The last Sep 20 I sent to helpdesk this message and never receive the answer, I hope somebody here can help me:
I have a VPN with port forwarding service and I have a problem with my dedicated IP address, the central server used nslookp 59201.ip.hamvoip.org to discover the ip, and got sometimes my dedicated ip and sometime my provider ip, example
Unfortunately my provider cannot permit access to router so I have all ports closed,and the only way to open ports is using a vpn with port forwarding, i use a dedicated ip at the end of the tunnel, but the nslookup got it the provider ip instead the tunnel, sorry my bad english
root@pi-asl:/home/repeater# ip r
0.0.0.0/1 via 45.74.23.1 dev tun0
default via 45.74.23.1 dev tun0
default via 192.168.1.1 dev eth0 proto dhcp src 192.168.1.157 metric 202
default via 192.168.1.1 dev wlan0 proto dhcp src 192.168.1.155 metric 303
45.74.23.0/24 dev tun0 proto kernel scope link src 45.74.23.180
128.0.0.0/1 via 45.74.23.1 dev tun0
139.28.216.230 via 192.168.1.1 dev eth0
192.168.1.0/24 dev eth0 proto dhcp scope link src 192.168.1.157 metric 202
192.168.1.0/24 dev wlan0 proto dhcp scope link src 192.168.1.155 metric 303
yes, but sometimes the Allstar server got my provider ip instead my tunnel ip, so when the distribution will do, the wrong ip are stored in all nodes database
It looks on the surface that when you are registering, your native IP is being used, thereby making all the nodelists incorrect when you try to connect using the VPN IP and they will not allow the connect.

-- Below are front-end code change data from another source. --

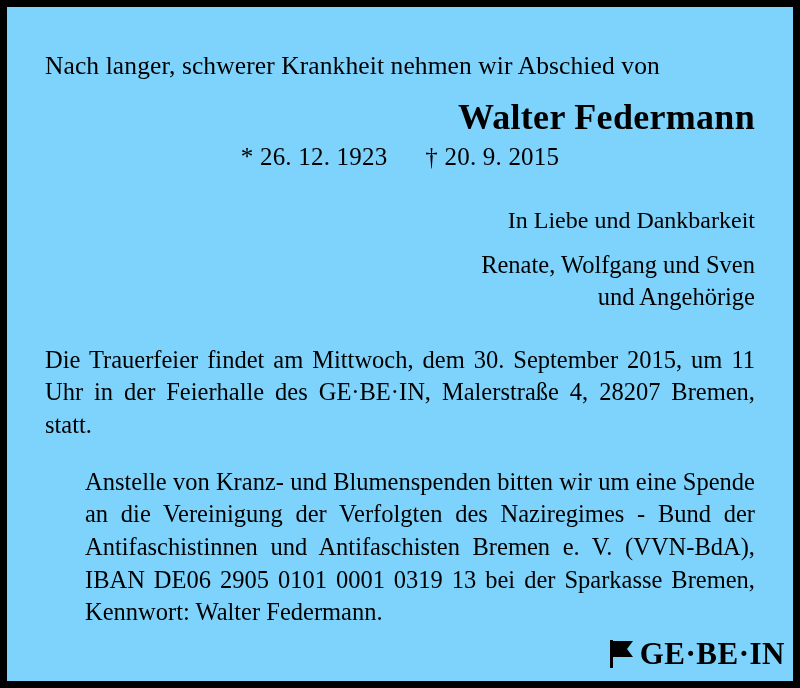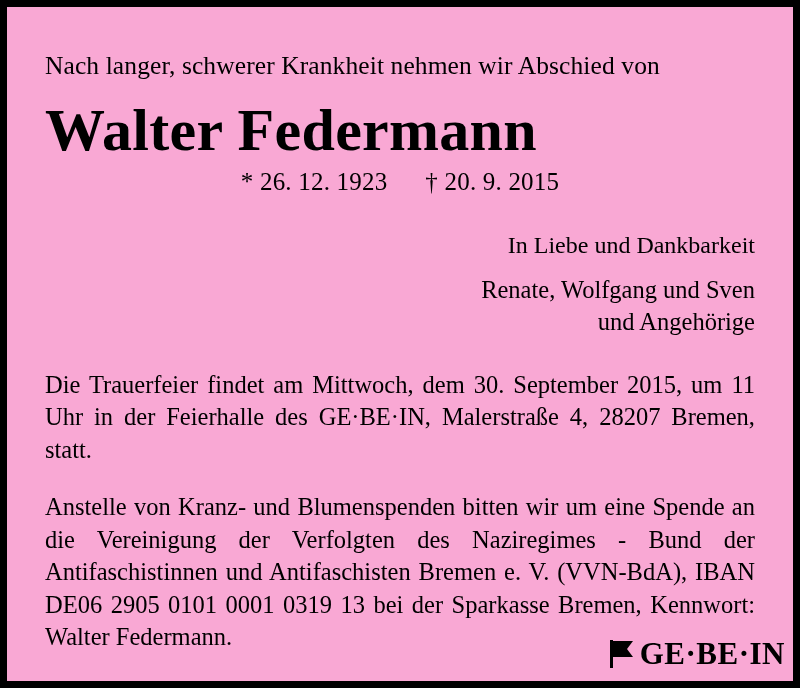"Nach langer, schwerer Krankheit nehmen" .notice { background: #f9a8d4 -> #7dd3fc }
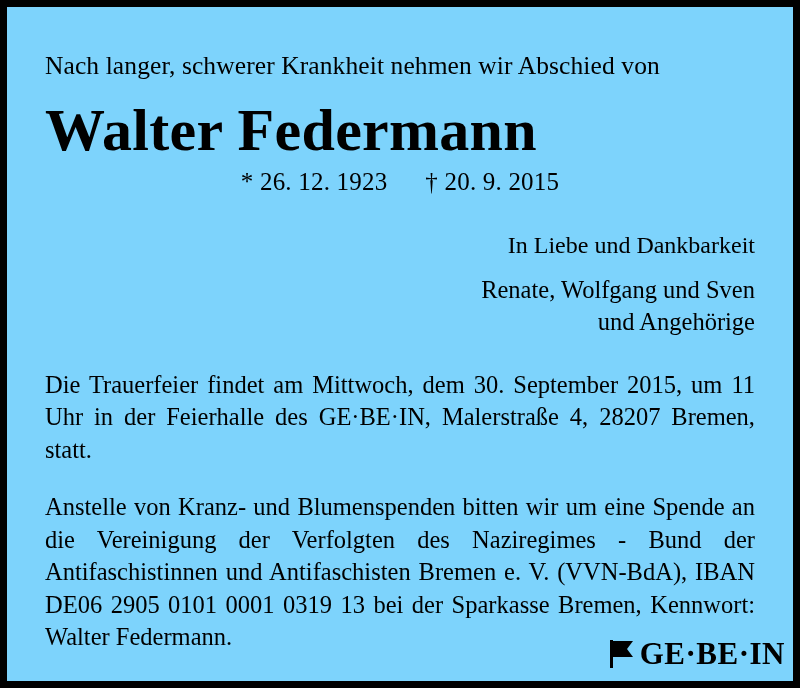"Walter Federmann" .name { font-size: 60px -> 36px; text-align: left -> right }
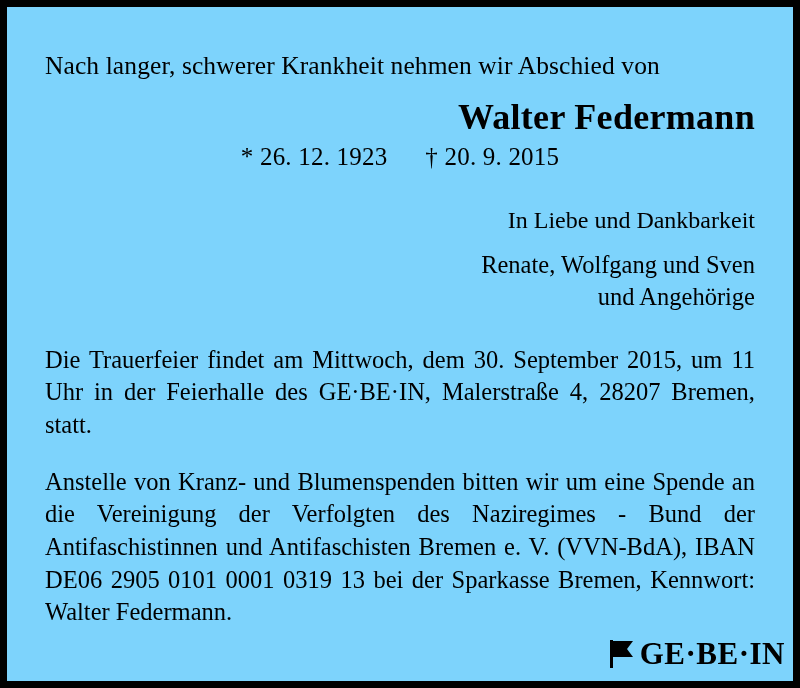"Anstelle von Kranz- und Blumenspenden" .body-block.second { margin-left: none -> 40px }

Somehow, you need to force the use of VPN IP during registration. Then the nodelist data will be correct for inbound and allow the outbound connects you make.
Or don’t use the VPN on the server. Perhaps DDNS.
If the outbound connection attempt does not match the ip data in the targets nodeslist file,
it will be refused.(security)
You can look at that yourself for testing /var/lib/asterisk/rpt_extnodes
and know when you have it correct.
You might want to delay the start of Asterisk. This should allow time for the VPN to establish before you start to send packets out. If this works you may want to write a script that checks the default gateway is correct before Asterisk starts.
I don’t use VPN, so I can only guess at what might be a remedy.
And one method to try is to wait long enough for the vpn to settle after boot,
then go to asterisk cli> asterisk -rvvv
And then reload the node reload
where it will re-register in the process of that reload.
Outside of that, you would need to halt loading asterisk until the network has fully settled with your vpn.
You might need to wait up to 10 more minutes to test and the vpn ip to propagate the nodeslist.
So, I can only present a work-around for the issue. And the above can be done with a startup macro and script if you were trying to make it more permanent.
It is worth a test to see if it gets you there and then try better methods.